Transformers.js v4: Browser-Based AI Hits 60 Tokens/Sec

Hugging Face released a preview of Transformers.js v4 on February 9, shipping nearly a year's worth of work that started in March 2025. The headline number: a 20-billion-parameter language model running at roughly 60 tokens per second, entirely inside a browser. No API calls, no server, no cloud inference bill.

That's on an M4 Pro Max with q4f16 quantization, so calm down. Your average laptop isn't doing that. But the fact that it works at all tells you something about where browser-based ML is headed.

The WebGPU rewrite

The core change in v4 is a complete rewrite of the WebGPU runtime in C++, built in collaboration with Microsoft's ONNX Runtime team. The previous version already supported WebGPU, but the new runtime was tested against around 200 model architectures and uses specialized ONNX Runtime operators (GroupQueryAttention, MatMulNBits, QMoE) to squeeze out performance that the generic export path couldn't touch.

For BERT-based embedding models, the Hugging Face team claims a 4x speedup from adopting the MultiHeadAttention operator alone.
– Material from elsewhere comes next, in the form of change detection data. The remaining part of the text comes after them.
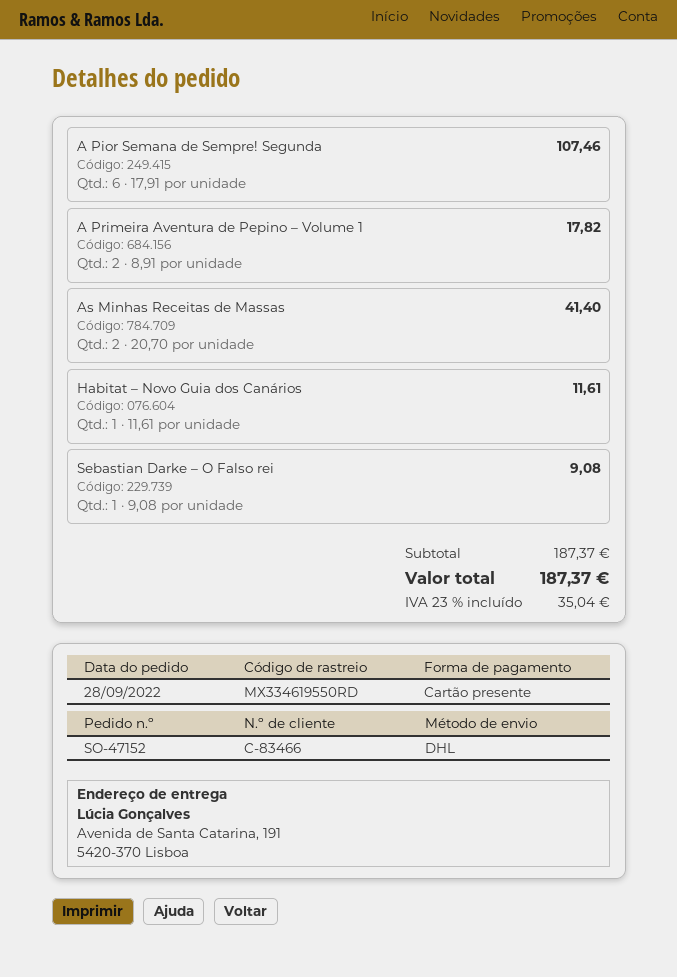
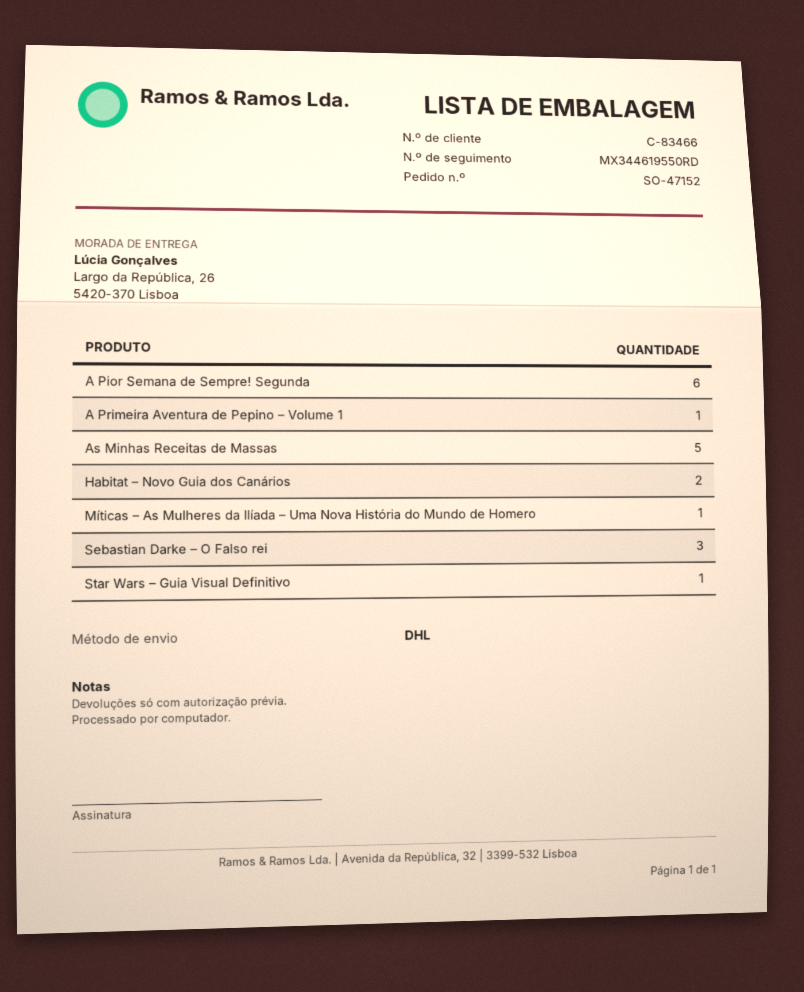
tracking number: MX334619550RD -> MX344619550RD
ship to: Avenida de Santa Catarina, 191, 5420-370 Lisboa -> Largo da República, 26, 5420-370 Lisboa
A Primeira Aventura de Pepino – Volume 1: 2 -> 1
As Minhas Receitas de Massas: 2 -> 5
Habitat – Novo Guia dos Canários: 1 -> 2
Sebastian Darke – O Falso rei: 1 -> 3
Míticas – As Mulheres da Ilíada – Uma Nova História do Mundo de Homero: none -> 1
Star Wars – Guia Visual Definitivo: none -> 1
I'd like to see independent benchmarks confirm that, but the architectural reasoning checks out: custom operators bypass a lot of the overhead that comes from expressing attention as a graph of smaller operations.

And here's the part that matters for server-side JavaScript developers: the same WebGPU-accelerated code now runs in Node, Bun, and Deno. Not just browsers. One codebase, multiple runtimes. That's been a pain point for anyone trying to share inference logic between client and server.

What actually ships with it

The model lineup got substantially wider. V4 adds support for architectures that weren't possible before in JavaScript: Mamba state-space models, Multi-head Latent Attention, and Mixture of Experts. Specific models include GPT-OSS, Chatterbox, FalconH1, Olmo3, and a handful of others. All WebGPU-compatible, all runnable in the browser with hardware acceleration.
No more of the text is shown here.